(Data entries)
================

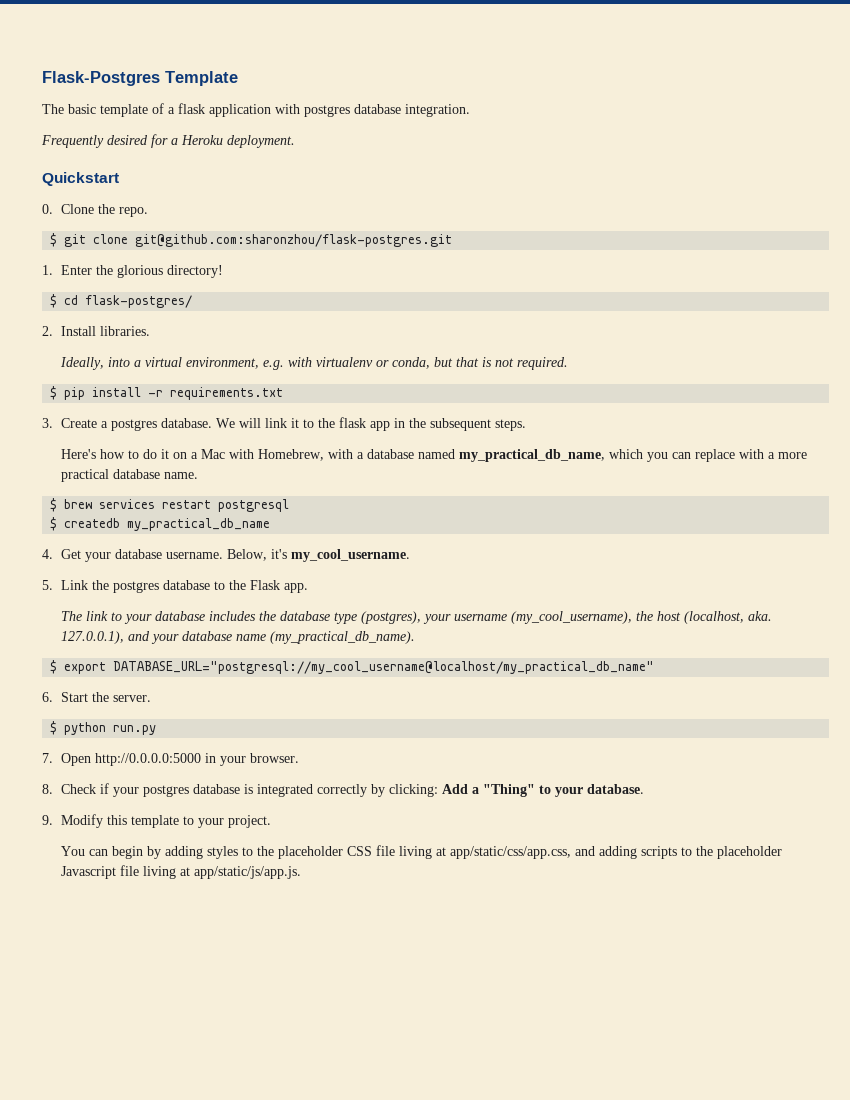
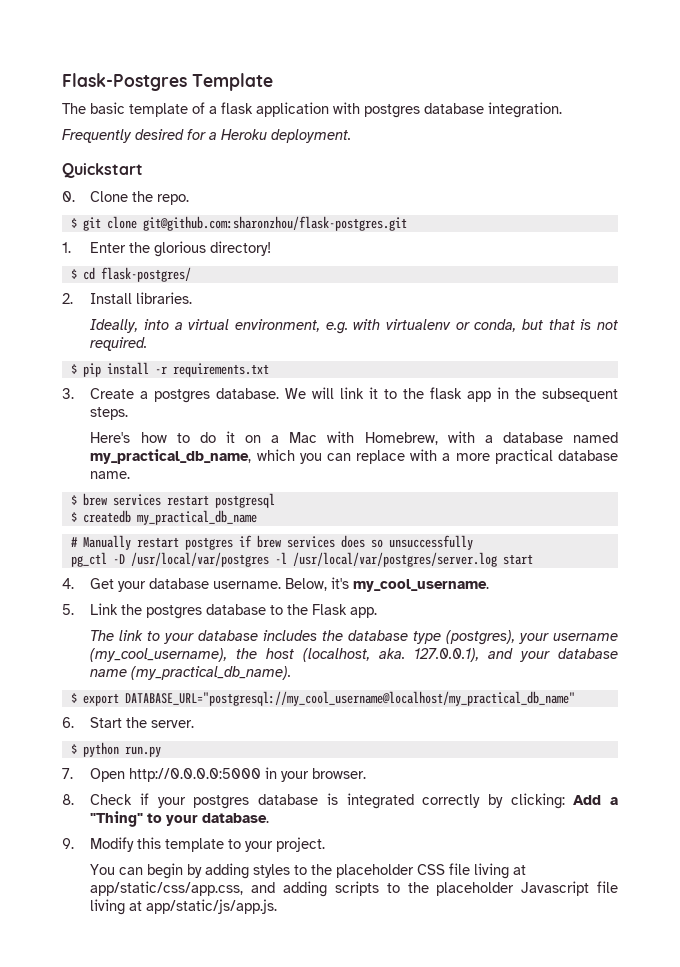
+ # Manually restart postgres if brew services does so unsuccessfully
+ pg_ctl -D /usr/local/var/postgres -l /usr/local/var/postgres/server.log start

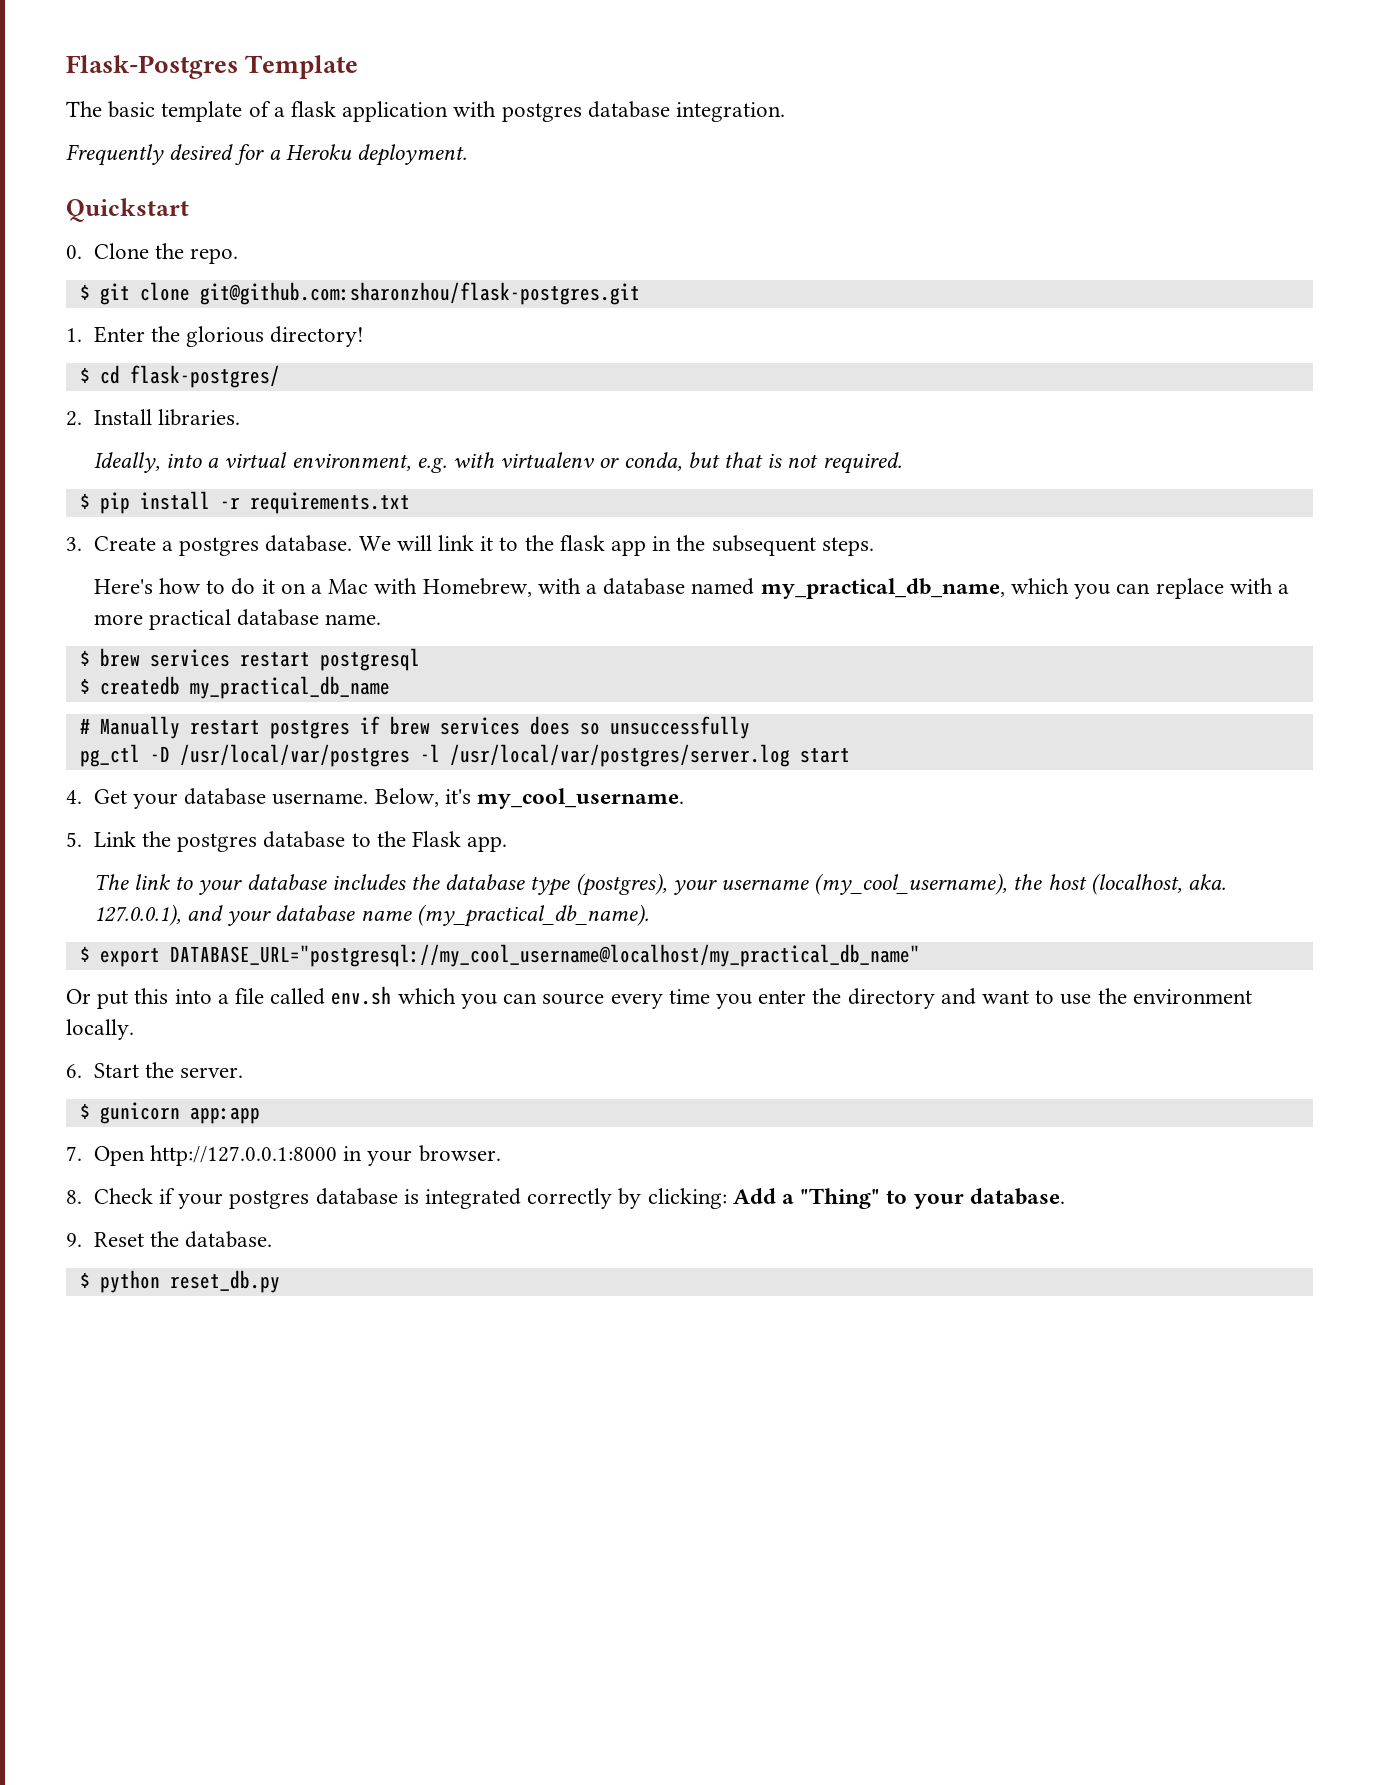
+ Or put this into a file called env.sh which you can source every time you enter the directory and want to use the environment locally.
- $ python run.py
+ $ gunicorn app:app
- 7. Open http://0.0.0.0:5000 in your browser.
+ 7. Open http://127.0.0.1:8000 in your browser.
- 9. Modify this template to your project.
- You can begin by adding styles to the placeholder CSS file living at app/static/css/app.css, and adding scripts to the placeholder Javascript file living at app/static/js/app.js.
+ 9. Reset the database.
+ $ python reset_db.py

================

TO DO:
Skip the pictures and output all entries exactly.

SOLUTION TO THIS EXERCISE:
+ # Manually restart postgres if brew services does so unsuccessfully
+ pg_ctl -D /usr/local/var/postgres -l /usr/local/var/postgres/server.log start

+ Or put this into a file called env.sh which you can source every time you enter the directory and want to use the environment locally.
- $ python run.py
+ $ gunicorn app:app
- 7. Open http://0.0.0.0:5000 in your browser.
+ 7. Open http://127.0.0.1:8000 in your browser.
- 9. Modify this template to your project.
- You can begin by adding styles to the placeholder CSS file living at app/static/css/app.css, and adding scripts to the placeholder Javascript file living at app/static/js/app.js.
+ 9. Reset the database.
+ $ python reset_db.py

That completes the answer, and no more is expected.